Data extracts: Begin
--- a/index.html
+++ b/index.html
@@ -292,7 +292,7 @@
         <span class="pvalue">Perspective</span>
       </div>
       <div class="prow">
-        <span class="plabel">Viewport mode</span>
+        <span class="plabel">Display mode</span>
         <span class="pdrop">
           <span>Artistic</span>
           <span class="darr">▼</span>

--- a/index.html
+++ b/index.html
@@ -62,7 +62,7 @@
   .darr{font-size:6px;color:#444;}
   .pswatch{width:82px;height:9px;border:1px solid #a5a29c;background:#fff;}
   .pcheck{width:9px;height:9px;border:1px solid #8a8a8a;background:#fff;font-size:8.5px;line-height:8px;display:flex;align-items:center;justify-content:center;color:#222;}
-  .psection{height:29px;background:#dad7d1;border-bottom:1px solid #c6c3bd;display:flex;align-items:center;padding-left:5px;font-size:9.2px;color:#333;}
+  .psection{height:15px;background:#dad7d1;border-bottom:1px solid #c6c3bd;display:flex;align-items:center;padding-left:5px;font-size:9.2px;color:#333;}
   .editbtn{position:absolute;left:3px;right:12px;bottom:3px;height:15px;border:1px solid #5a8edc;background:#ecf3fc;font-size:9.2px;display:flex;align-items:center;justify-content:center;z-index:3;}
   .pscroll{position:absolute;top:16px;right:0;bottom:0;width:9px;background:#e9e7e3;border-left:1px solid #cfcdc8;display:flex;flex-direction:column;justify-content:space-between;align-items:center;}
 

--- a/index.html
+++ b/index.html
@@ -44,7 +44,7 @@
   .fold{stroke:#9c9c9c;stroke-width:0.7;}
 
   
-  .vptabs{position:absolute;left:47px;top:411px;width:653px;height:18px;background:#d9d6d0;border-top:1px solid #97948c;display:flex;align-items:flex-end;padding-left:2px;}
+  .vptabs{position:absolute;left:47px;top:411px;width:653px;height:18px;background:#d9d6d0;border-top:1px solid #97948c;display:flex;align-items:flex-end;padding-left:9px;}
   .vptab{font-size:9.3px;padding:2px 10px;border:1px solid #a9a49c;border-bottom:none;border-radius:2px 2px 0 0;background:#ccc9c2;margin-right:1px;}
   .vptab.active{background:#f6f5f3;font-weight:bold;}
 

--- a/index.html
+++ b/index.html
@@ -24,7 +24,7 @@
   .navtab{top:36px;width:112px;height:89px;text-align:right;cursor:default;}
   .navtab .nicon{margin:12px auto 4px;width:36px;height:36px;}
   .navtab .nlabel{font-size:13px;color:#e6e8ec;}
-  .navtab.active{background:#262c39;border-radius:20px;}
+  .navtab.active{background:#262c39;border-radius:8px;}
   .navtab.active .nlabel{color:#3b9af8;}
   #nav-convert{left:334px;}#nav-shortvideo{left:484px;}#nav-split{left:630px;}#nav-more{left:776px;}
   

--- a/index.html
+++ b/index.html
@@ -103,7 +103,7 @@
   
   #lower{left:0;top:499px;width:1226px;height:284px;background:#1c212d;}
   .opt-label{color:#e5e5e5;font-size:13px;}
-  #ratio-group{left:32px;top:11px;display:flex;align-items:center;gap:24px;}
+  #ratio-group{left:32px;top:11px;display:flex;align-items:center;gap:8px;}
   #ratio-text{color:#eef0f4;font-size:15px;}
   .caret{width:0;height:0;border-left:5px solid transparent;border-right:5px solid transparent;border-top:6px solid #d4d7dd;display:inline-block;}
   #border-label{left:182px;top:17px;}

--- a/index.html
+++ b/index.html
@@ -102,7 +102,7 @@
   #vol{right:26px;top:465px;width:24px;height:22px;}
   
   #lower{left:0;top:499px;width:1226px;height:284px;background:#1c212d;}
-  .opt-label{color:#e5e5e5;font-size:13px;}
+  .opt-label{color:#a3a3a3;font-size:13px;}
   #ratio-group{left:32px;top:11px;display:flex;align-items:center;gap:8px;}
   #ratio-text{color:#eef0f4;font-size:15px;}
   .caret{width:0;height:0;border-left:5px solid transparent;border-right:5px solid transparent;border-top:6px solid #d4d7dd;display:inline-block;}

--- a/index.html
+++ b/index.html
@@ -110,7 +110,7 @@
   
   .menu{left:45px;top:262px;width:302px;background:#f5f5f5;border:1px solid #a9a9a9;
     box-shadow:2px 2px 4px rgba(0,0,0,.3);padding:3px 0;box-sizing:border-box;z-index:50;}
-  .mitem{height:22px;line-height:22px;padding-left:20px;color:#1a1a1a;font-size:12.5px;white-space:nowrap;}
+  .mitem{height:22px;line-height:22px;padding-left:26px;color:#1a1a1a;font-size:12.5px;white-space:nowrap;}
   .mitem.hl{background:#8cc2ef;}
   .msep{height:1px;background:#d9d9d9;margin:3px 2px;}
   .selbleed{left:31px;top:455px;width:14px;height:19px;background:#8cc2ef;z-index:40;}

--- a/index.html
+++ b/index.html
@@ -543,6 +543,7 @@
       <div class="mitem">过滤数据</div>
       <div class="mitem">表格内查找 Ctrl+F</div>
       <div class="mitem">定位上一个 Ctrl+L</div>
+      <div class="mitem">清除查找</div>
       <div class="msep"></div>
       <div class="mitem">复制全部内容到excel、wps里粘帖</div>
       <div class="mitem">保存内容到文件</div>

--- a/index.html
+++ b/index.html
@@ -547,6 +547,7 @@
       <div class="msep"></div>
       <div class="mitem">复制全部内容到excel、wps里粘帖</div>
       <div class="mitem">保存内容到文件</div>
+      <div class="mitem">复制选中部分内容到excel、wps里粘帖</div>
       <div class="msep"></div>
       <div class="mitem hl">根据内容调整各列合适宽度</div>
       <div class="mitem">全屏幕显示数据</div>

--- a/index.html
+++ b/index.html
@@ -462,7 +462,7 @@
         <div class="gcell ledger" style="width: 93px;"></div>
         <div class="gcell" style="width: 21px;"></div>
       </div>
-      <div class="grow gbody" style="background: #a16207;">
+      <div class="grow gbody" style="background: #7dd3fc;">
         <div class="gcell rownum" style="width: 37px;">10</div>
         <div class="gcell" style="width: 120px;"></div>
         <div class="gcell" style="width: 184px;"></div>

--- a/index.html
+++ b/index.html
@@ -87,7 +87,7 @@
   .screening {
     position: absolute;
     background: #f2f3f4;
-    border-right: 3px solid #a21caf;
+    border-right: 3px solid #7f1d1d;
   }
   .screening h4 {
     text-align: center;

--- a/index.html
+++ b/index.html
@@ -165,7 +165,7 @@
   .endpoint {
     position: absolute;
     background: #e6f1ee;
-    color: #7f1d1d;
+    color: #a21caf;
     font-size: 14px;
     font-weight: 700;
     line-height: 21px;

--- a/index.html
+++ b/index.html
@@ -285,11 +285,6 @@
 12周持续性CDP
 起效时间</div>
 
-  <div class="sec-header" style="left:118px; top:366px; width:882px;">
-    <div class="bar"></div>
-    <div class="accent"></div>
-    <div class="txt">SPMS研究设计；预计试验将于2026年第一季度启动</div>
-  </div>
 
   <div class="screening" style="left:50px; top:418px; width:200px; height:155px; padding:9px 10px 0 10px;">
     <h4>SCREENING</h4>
Data extracts: End
Give back every line of the data exactly as it was written.

• [Output below]:
--- a/index.html
+++ b/index.html
@@ -292,7 +292,7 @@
         <span class="pvalue">Perspective</span>
       </div>
       <div class="prow">
-        <span class="plabel">Viewport mode</span>
+        <span class="plabel">Display mode</span>
         <span class="pdrop">
           <span>Artistic</span>
           <span class="darr">▼</span>

--- a/index.html
+++ b/index.html
@@ -62,7 +62,7 @@
   .darr{font-size:6px;color:#444;}
   .pswatch{width:82px;height:9px;border:1px solid #a5a29c;background:#fff;}
   .pcheck{width:9px;height:9px;border:1px solid #8a8a8a;background:#fff;font-size:8.5px;line-height:8px;display:flex;align-items:center;justify-content:center;color:#222;}
-  .psection{height:29px;background:#dad7d1;border-bottom:1px solid #c6c3bd;display:flex;align-items:center;padding-left:5px;font-size:9.2px;color:#333;}
+  .psection{height:15px;background:#dad7d1;border-bottom:1px solid #c6c3bd;display:flex;align-items:center;padding-left:5px;font-size:9.2px;color:#333;}
   .editbtn{position:absolute;left:3px;right:12px;bottom:3px;height:15px;border:1px solid #5a8edc;background:#ecf3fc;font-size:9.2px;display:flex;align-items:center;justify-content:center;z-index:3;}
   .pscroll{position:absolute;top:16px;right:0;bottom:0;width:9px;background:#e9e7e3;border-left:1px solid #cfcdc8;display:flex;flex-direction:column;justify-content:space-between;align-items:center;}
 

--- a/index.html
+++ b/index.html
@@ -44,7 +44,7 @@
   .fold{stroke:#9c9c9c;stroke-width:0.7;}
 
   
-  .vptabs{position:absolute;left:47px;top:411px;width:653px;height:18px;background:#d9d6d0;border-top:1px solid #97948c;display:flex;align-items:flex-end;padding-left:2px;}
+  .vptabs{position:absolute;left:47px;top:411px;width:653px;height:18px;background:#d9d6d0;border-top:1px solid #97948c;display:flex;align-items:flex-end;padding-left:9px;}
   .vptab{font-size:9.3px;padding:2px 10px;border:1px solid #a9a49c;border-bottom:none;border-radius:2px 2px 0 0;background:#ccc9c2;margin-right:1px;}
   .vptab.active{background:#f6f5f3;font-weight:bold;}
 

--- a/index.html
+++ b/index.html
@@ -24,7 +24,7 @@
   .navtab{top:36px;width:112px;height:89px;text-align:right;cursor:default;}
   .navtab .nicon{margin:12px auto 4px;width:36px;height:36px;}
   .navtab .nlabel{font-size:13px;color:#e6e8ec;}
-  .navtab.active{background:#262c39;border-radius:20px;}
+  .navtab.active{background:#262c39;border-radius:8px;}
   .navtab.active .nlabel{color:#3b9af8;}
   #nav-convert{left:334px;}#nav-shortvideo{left:484px;}#nav-split{left:630px;}#nav-more{left:776px;}
   

--- a/index.html
+++ b/index.html
@@ -103,7 +103,7 @@
   
   #lower{left:0;top:499px;width:1226px;height:284px;background:#1c212d;}
   .opt-label{color:#e5e5e5;font-size:13px;}
-  #ratio-group{left:32px;top:11px;display:flex;align-items:center;gap:24px;}
+  #ratio-group{left:32px;top:11px;display:flex;align-items:center;gap:8px;}
   #ratio-text{color:#eef0f4;font-size:15px;}
   .caret{width:0;height:0;border-left:5px solid transparent;border-right:5px solid transparent;border-top:6px solid #d4d7dd;display:inline-block;}
   #border-label{left:182px;top:17px;}

--- a/index.html
+++ b/index.html
@@ -102,7 +102,7 @@
   #vol{right:26px;top:465px;width:24px;height:22px;}
   
   #lower{left:0;top:499px;width:1226px;height:284px;background:#1c212d;}
-  .opt-label{color:#e5e5e5;font-size:13px;}
+  .opt-label{color:#a3a3a3;font-size:13px;}
   #ratio-group{left:32px;top:11px;display:flex;align-items:center;gap:8px;}
   #ratio-text{color:#eef0f4;font-size:15px;}
   .caret{width:0;height:0;border-left:5px solid transparent;border-right:5px solid transparent;border-top:6px solid #d4d7dd;display:inline-block;}

--- a/index.html
+++ b/index.html
@@ -110,7 +110,7 @@
   
   .menu{left:45px;top:262px;width:302px;background:#f5f5f5;border:1px solid #a9a9a9;
     box-shadow:2px 2px 4px rgba(0,0,0,.3);padding:3px 0;box-sizing:border-box;z-index:50;}
-  .mitem{height:22px;line-height:22px;padding-left:20px;color:#1a1a1a;font-size:12.5px;white-space:nowrap;}
+  .mitem{height:22px;line-height:22px;padding-left:26px;color:#1a1a1a;font-size:12.5px;white-space:nowrap;}
   .mitem.hl{background:#8cc2ef;}
   .msep{height:1px;background:#d9d9d9;margin:3px 2px;}
   .selbleed{left:31px;top:455px;width:14px;height:19px;background:#8cc2ef;z-index:40;}

--- a/index.html
+++ b/index.html
@@ -543,6 +543,7 @@
       <div class="mitem">过滤数据</div>
       <div class="mitem">表格内查找 Ctrl+F</div>
       <div class="mitem">定位上一个 Ctrl+L</div>
+      <div class="mitem">清除查找</div>
       <div class="msep"></div>
       <div class="mitem">复制全部内容到excel、wps里粘帖</div>
       <div class="mitem">保存内容到文件</div>

--- a/index.html
+++ b/index.html
@@ -547,6 +547,7 @@
       <div class="msep"></div>
       <div class="mitem">复制全部内容到excel、wps里粘帖</div>
       <div class="mitem">保存内容到文件</div>
+      <div class="mitem">复制选中部分内容到excel、wps里粘帖</div>
       <div class="msep"></div>
       <div class="mitem hl">根据内容调整各列合适宽度</div>
       <div class="mitem">全屏幕显示数据</div>

--- a/index.html
+++ b/index.html
@@ -462,7 +462,7 @@
         <div class="gcell ledger" style="width: 93px;"></div>
         <div class="gcell" style="width: 21px;"></div>
       </div>
-      <div class="grow gbody" style="background: #a16207;">
+      <div class="grow gbody" style="background: #7dd3fc;">
         <div class="gcell rownum" style="width: 37px;">10</div>
         <div class="gcell" style="width: 120px;"></div>
         <div class="gcell" style="width: 184px;"></div>

--- a/index.html
+++ b/index.html
@@ -87,7 +87,7 @@
   .screening {
     position: absolute;
     background: #f2f3f4;
-    border-right: 3px solid #a21caf;
+    border-right: 3px solid #7f1d1d;
   }
   .screening h4 {
     text-align: center;

--- a/index.html
+++ b/index.html
@@ -165,7 +165,7 @@
   .endpoint {
     position: absolute;
     background: #e6f1ee;
-    color: #7f1d1d;
+    color: #a21caf;
     font-size: 14px;
     font-weight: 700;
     line-height: 21px;

--- a/index.html
+++ b/index.html
@@ -285,11 +285,6 @@
 12周持续性CDP
 起效时间</div>
 
-  <div class="sec-header" style="left:118px; top:366px; width:882px;">
-    <div class="bar"></div>
-    <div class="accent"></div>
-    <div class="txt">SPMS研究设计；预计试验将于2026年第一季度启动</div>
-  </div>
 
   <div class="screening" style="left:50px; top:418px; width:200px; height:155px; padding:9px 10px 0 10px;">
     <h4>SCREENING</h4>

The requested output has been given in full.